__Task to complete__: Spot each line in the data below containing "Gewitter" and copy it.

__Records for processing__:

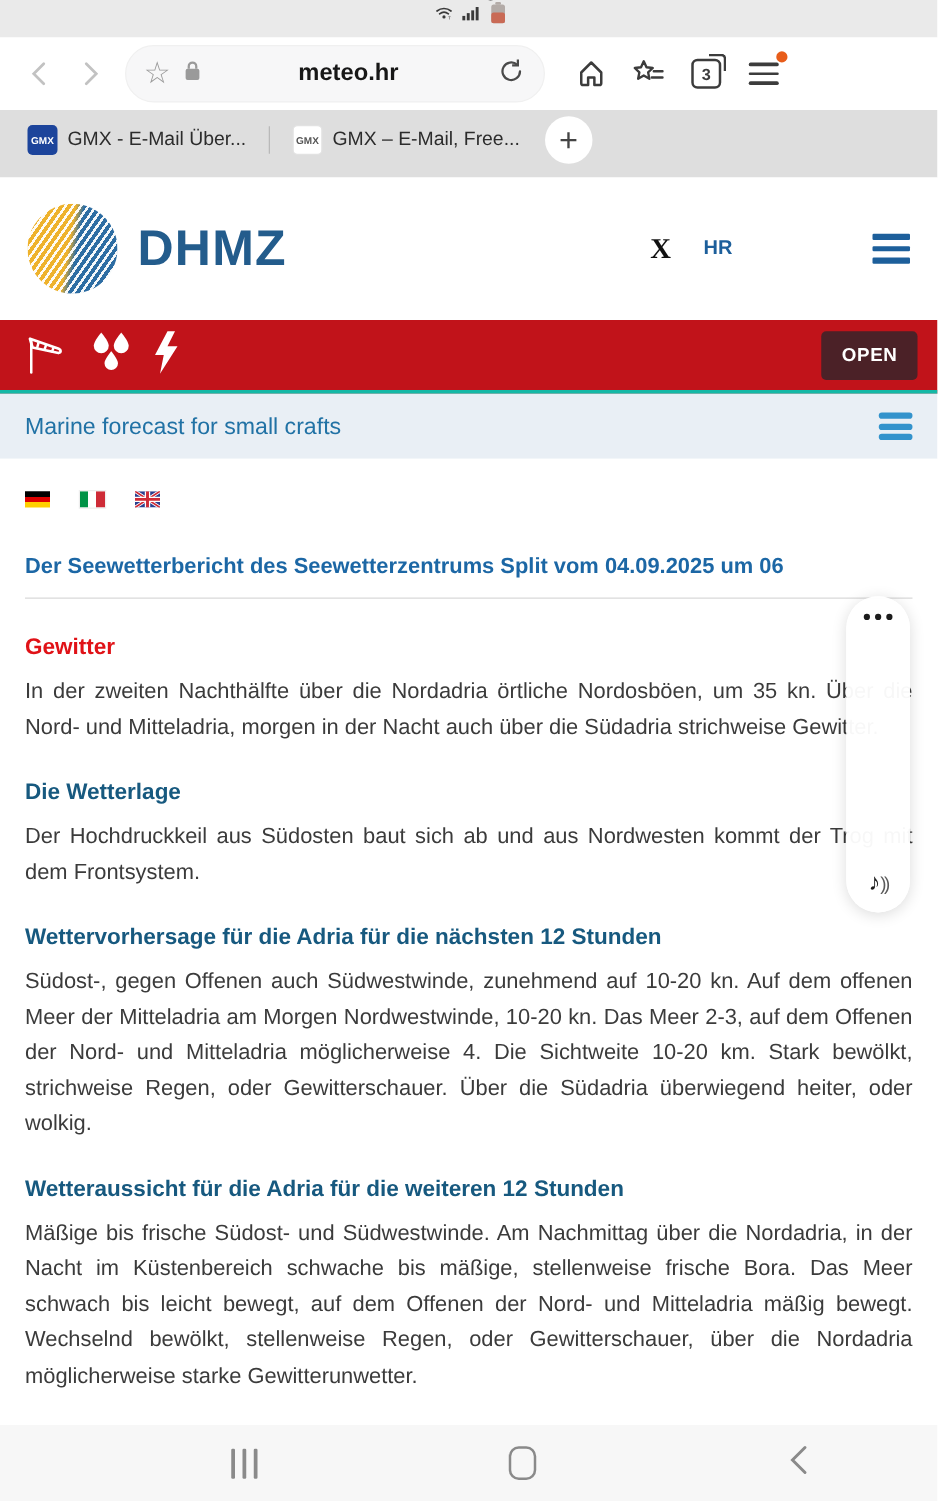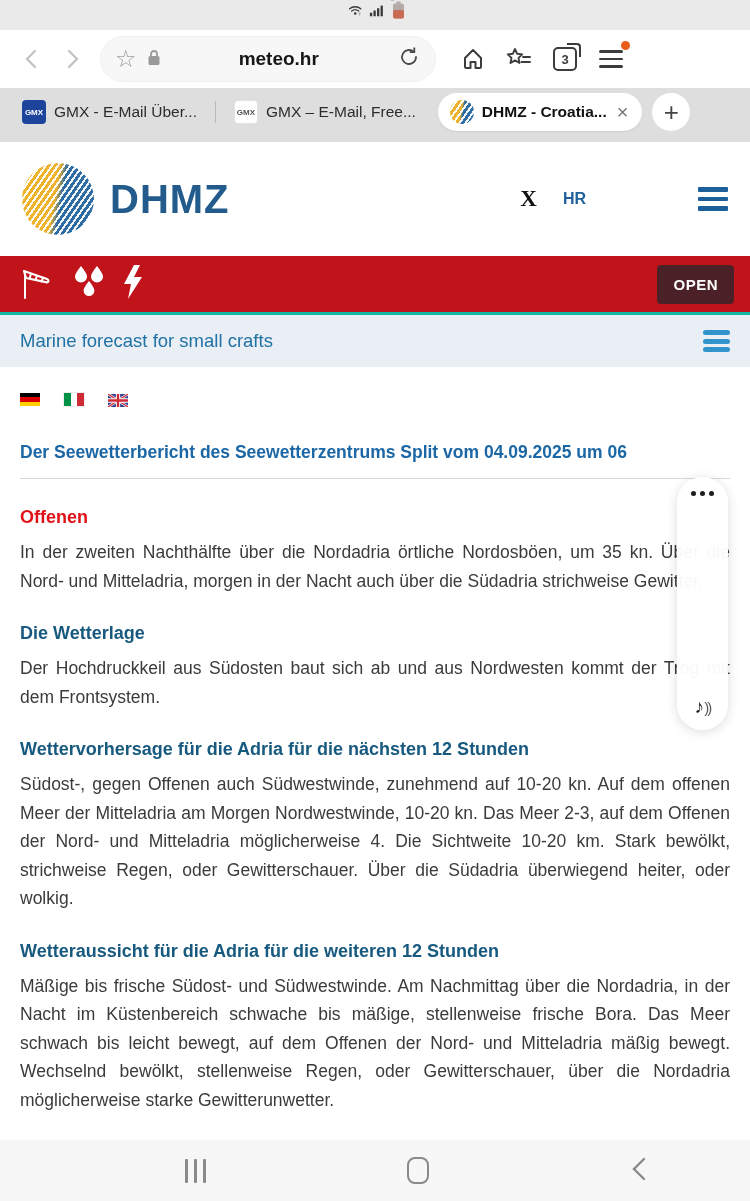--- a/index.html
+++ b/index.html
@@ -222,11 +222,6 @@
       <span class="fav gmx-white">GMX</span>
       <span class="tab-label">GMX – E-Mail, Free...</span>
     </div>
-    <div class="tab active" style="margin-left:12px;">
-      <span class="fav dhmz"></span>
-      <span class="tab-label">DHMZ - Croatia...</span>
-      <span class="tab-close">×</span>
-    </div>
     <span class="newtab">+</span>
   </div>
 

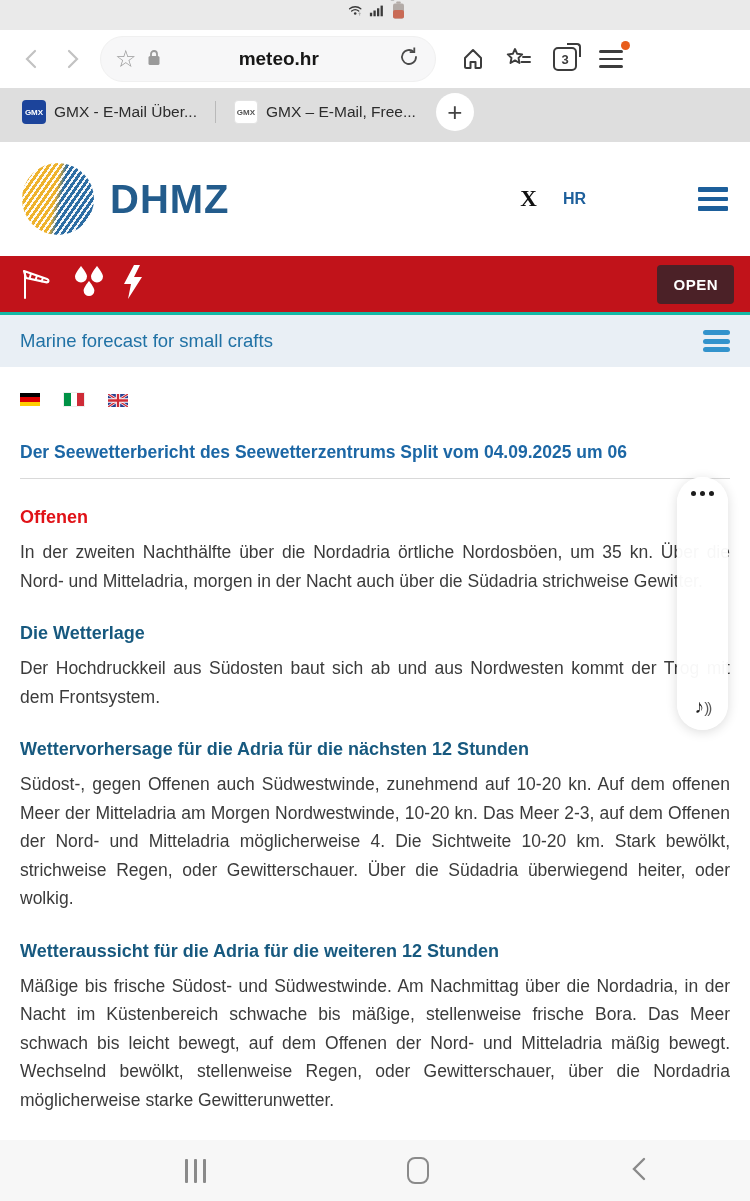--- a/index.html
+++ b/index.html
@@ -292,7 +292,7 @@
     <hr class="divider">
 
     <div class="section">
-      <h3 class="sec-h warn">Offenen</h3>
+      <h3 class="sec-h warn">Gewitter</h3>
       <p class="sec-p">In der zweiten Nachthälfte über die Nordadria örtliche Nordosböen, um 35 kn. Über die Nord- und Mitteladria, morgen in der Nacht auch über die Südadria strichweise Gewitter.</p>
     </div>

__Reply to the exercise__:
+      <h3 class="sec-h warn">Gewitter</h3>
       <p class="sec-p">In der zweiten Nachthälfte über die Nordadria örtliche Nordosböen, um 35 kn. Über die Nord- und Mitteladria, morgen in der Nacht auch über die Südadria strichweise Gewitter.</p>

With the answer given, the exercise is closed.